Write out all the entries below without any change.

Records excerpted from a collection:
Content starts

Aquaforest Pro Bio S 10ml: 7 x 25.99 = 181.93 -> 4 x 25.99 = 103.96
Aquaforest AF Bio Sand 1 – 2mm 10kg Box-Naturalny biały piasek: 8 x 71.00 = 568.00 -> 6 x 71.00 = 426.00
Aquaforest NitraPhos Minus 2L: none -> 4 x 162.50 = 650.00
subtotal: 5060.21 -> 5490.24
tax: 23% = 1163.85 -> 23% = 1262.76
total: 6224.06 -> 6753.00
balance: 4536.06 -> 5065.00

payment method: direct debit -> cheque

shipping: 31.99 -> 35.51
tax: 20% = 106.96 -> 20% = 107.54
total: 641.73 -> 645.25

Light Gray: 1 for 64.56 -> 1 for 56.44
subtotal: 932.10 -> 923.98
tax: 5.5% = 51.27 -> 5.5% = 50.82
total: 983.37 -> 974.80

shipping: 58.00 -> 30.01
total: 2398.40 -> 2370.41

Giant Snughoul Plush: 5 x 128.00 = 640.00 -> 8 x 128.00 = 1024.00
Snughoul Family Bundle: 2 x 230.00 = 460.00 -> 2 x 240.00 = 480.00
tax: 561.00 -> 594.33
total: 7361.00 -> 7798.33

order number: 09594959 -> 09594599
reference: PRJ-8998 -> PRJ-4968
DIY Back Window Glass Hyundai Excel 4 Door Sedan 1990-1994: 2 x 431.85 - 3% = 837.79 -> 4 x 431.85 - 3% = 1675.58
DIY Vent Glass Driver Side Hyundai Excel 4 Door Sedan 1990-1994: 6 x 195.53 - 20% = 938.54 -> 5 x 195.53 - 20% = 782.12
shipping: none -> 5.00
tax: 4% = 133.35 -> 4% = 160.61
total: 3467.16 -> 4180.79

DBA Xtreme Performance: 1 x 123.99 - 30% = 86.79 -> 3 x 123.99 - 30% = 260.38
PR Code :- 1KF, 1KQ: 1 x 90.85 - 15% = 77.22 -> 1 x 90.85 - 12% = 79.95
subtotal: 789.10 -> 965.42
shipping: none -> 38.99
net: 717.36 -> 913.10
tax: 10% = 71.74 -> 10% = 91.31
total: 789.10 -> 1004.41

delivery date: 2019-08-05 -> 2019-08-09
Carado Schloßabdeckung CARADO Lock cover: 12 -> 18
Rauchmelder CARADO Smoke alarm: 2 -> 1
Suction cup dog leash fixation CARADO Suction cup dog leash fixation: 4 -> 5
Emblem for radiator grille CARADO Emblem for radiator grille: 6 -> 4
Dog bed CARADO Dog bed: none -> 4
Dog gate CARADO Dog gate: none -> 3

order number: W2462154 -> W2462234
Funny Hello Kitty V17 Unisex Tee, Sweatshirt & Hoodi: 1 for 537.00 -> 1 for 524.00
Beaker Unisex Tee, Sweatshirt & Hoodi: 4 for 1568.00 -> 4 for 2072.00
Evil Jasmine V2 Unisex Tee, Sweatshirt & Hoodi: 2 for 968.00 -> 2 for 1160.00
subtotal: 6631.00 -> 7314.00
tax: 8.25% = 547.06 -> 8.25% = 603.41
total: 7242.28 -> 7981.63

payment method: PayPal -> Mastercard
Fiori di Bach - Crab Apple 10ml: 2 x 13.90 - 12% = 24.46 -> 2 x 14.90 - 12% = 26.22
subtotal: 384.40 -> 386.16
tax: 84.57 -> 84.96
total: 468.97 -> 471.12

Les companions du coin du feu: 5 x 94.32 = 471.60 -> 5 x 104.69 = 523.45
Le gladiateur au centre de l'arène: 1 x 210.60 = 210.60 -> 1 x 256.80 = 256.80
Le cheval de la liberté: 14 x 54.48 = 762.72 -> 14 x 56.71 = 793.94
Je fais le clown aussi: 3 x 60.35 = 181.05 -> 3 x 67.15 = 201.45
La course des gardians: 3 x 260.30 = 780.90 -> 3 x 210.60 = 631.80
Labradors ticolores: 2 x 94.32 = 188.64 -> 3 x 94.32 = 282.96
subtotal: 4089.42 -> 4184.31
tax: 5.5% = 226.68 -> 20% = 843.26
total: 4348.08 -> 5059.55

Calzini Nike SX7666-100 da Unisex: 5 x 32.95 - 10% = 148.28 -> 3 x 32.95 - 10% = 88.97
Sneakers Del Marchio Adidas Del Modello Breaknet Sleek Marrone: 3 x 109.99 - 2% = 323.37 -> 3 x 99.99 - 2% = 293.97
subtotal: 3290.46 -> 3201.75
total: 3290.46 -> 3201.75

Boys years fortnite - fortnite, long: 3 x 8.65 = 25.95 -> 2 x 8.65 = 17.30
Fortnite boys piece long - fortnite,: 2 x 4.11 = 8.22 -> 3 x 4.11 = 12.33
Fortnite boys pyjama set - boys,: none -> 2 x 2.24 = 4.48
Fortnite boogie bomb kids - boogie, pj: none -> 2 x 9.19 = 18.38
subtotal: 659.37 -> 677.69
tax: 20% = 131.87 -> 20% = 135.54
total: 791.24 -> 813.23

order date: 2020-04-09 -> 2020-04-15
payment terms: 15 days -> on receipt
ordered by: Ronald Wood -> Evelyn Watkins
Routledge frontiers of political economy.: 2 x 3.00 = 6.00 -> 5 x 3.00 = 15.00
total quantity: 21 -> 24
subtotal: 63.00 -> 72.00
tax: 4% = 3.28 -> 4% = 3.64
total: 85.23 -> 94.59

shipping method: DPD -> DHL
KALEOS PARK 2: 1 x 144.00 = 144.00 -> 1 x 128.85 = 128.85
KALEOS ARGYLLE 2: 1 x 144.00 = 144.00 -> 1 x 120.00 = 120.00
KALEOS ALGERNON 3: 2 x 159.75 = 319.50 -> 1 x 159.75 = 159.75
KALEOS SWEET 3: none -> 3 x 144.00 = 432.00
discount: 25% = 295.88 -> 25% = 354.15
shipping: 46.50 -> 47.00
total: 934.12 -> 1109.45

Content ends

Result of this exercise:
Aquaforest Pro Bio S 10ml: 7 x 25.99 = 181.93 -> 4 x 25.99 = 103.96
Aquaforest AF Bio Sand 1 – 2mm 10kg Box-Naturalny biały piasek: 8 x 71.00 = 568.00 -> 6 x 71.00 = 426.00
Aquaforest NitraPhos Minus 2L: none -> 4 x 162.50 = 650.00
subtotal: 5060.21 -> 5490.24
tax: 23% = 1163.85 -> 23% = 1262.76
total: 6224.06 -> 6753.00
balance: 4536.06 -> 5065.00

payment method: direct debit -> cheque

shipping: 31.99 -> 35.51
tax: 20% = 106.96 -> 20% = 107.54
total: 641.73 -> 645.25

Light Gray: 1 for 64.56 -> 1 for 56.44
subtotal: 932.10 -> 923.98
tax: 5.5% = 51.27 -> 5.5% = 50.82
total: 983.37 -> 974.80

shipping: 58.00 -> 30.01
total: 2398.40 -> 2370.41

Giant Snughoul Plush: 5 x 128.00 = 640.00 -> 8 x 128.00 = 1024.00
Snughoul Family Bundle: 2 x 230.00 = 460.00 -> 2 x 240.00 = 480.00
tax: 561.00 -> 594.33
total: 7361.00 -> 7798.33

order number: 09594959 -> 09594599
reference: PRJ-8998 -> PRJ-4968
DIY Back Window Glass Hyundai Excel 4 Door Sedan 1990-1994: 2 x 431.85 - 3% = 837.79 -> 4 x 431.85 - 3% = 1675.58
DIY Vent Glass Driver Side Hyundai Excel 4 Door Sedan 1990-1994: 6 x 195.53 - 20% = 938.54 -> 5 x 195.53 - 20% = 782.12
shipping: none -> 5.00
tax: 4% = 133.35 -> 4% = 160.61
total: 3467.16 -> 4180.79

DBA Xtreme Performance: 1 x 123.99 - 30% = 86.79 -> 3 x 123.99 - 30% = 260.38
PR Code :- 1KF, 1KQ: 1 x 90.85 - 15% = 77.22 -> 1 x 90.85 - 12% = 79.95
subtotal: 789.10 -> 965.42
shipping: none -> 38.99
net: 717.36 -> 913.10
tax: 10% = 71.74 -> 10% = 91.31
total: 789.10 -> 1004.41

delivery date: 2019-08-05 -> 2019-08-09
Carado Schloßabdeckung CARADO Lock cover: 12 -> 18
Rauchmelder CARADO Smoke alarm: 2 -> 1
Suction cup dog leash fixation CARADO Suction cup dog leash fixation: 4 -> 5
Emblem for radiator grille CARADO Emblem for radiator grille: 6 -> 4
Dog bed CARADO Dog bed: none -> 4
Dog gate CARADO Dog gate: none -> 3

order number: W2462154 -> W2462234
Funny Hello Kitty V17 Unisex Tee, Sweatshirt & Hoodi: 1 for 537.00 -> 1 for 524.00
Beaker Unisex Tee, Sweatshirt & Hoodi: 4 for 1568.00 -> 4 for 2072.00
Evil Jasmine V2 Unisex Tee, Sweatshirt & Hoodi: 2 for 968.00 -> 2 for 1160.00
subtotal: 6631.00 -> 7314.00
tax: 8.25% = 547.06 -> 8.25% = 603.41
total: 7242.28 -> 7981.63

payment method: PayPal -> Mastercard
Fiori di Bach - Crab Apple 10ml: 2 x 13.90 - 12% = 24.46 -> 2 x 14.90 - 12% = 26.22
subtotal: 384.40 -> 386.16
tax: 84.57 -> 84.96
total: 468.97 -> 471.12

Les companions du coin du feu: 5 x 94.32 = 471.60 -> 5 x 104.69 = 523.45
Le gladiateur au centre de l'arène: 1 x 210.60 = 210.60 -> 1 x 256.80 = 256.80
Le cheval de la liberté: 14 x 54.48 = 762.72 -> 14 x 56.71 = 793.94
Je fais le clown aussi: 3 x 60.35 = 181.05 -> 3 x 67.15 = 201.45
La course des gardians: 3 x 260.30 = 780.90 -> 3 x 210.60 = 631.80
Labradors ticolores: 2 x 94.32 = 188.64 -> 3 x 94.32 = 282.96
subtotal: 4089.42 -> 4184.31
tax: 5.5% = 226.68 -> 20% = 843.26
total: 4348.08 -> 5059.55

Calzini Nike SX7666-100 da Unisex: 5 x 32.95 - 10% = 148.28 -> 3 x 32.95 - 10% = 88.97
Sneakers Del Marchio Adidas Del Modello Breaknet Sleek Marrone: 3 x 109.99 - 2% = 323.37 -> 3 x 99.99 - 2% = 293.97
subtotal: 3290.46 -> 3201.75
total: 3290.46 -> 3201.75

Boys years fortnite - fortnite, long: 3 x 8.65 = 25.95 -> 2 x 8.65 = 17.30
Fortnite boys piece long - fortnite,: 2 x 4.11 = 8.22 -> 3 x 4.11 = 12.33
Fortnite boys pyjama set - boys,: none -> 2 x 2.24 = 4.48
Fortnite boogie bomb kids - boogie, pj: none -> 2 x 9.19 = 18.38
subtotal: 659.37 -> 677.69
tax: 20% = 131.87 -> 20% = 135.54
total: 791.24 -> 813.23

order date: 2020-04-09 -> 2020-04-15
payment terms: 15 days -> on receipt
ordered by: Ronald Wood -> Evelyn Watkins
Routledge frontiers of political economy.: 2 x 3.00 = 6.00 -> 5 x 3.00 = 15.00
total quantity: 21 -> 24
subtotal: 63.00 -> 72.00
tax: 4% = 3.28 -> 4% = 3.64
total: 85.23 -> 94.59

shipping method: DPD -> DHL
KALEOS PARK 2: 1 x 144.00 = 144.00 -> 1 x 128.85 = 128.85
KALEOS ARGYLLE 2: 1 x 144.00 = 144.00 -> 1 x 120.00 = 120.00
KALEOS ALGERNON 3: 2 x 159.75 = 319.50 -> 1 x 159.75 = 159.75
KALEOS SWEET 3: none -> 3 x 144.00 = 432.00
discount: 25% = 295.88 -> 25% = 354.15
shipping: 46.50 -> 47.00
total: 934.12 -> 1109.45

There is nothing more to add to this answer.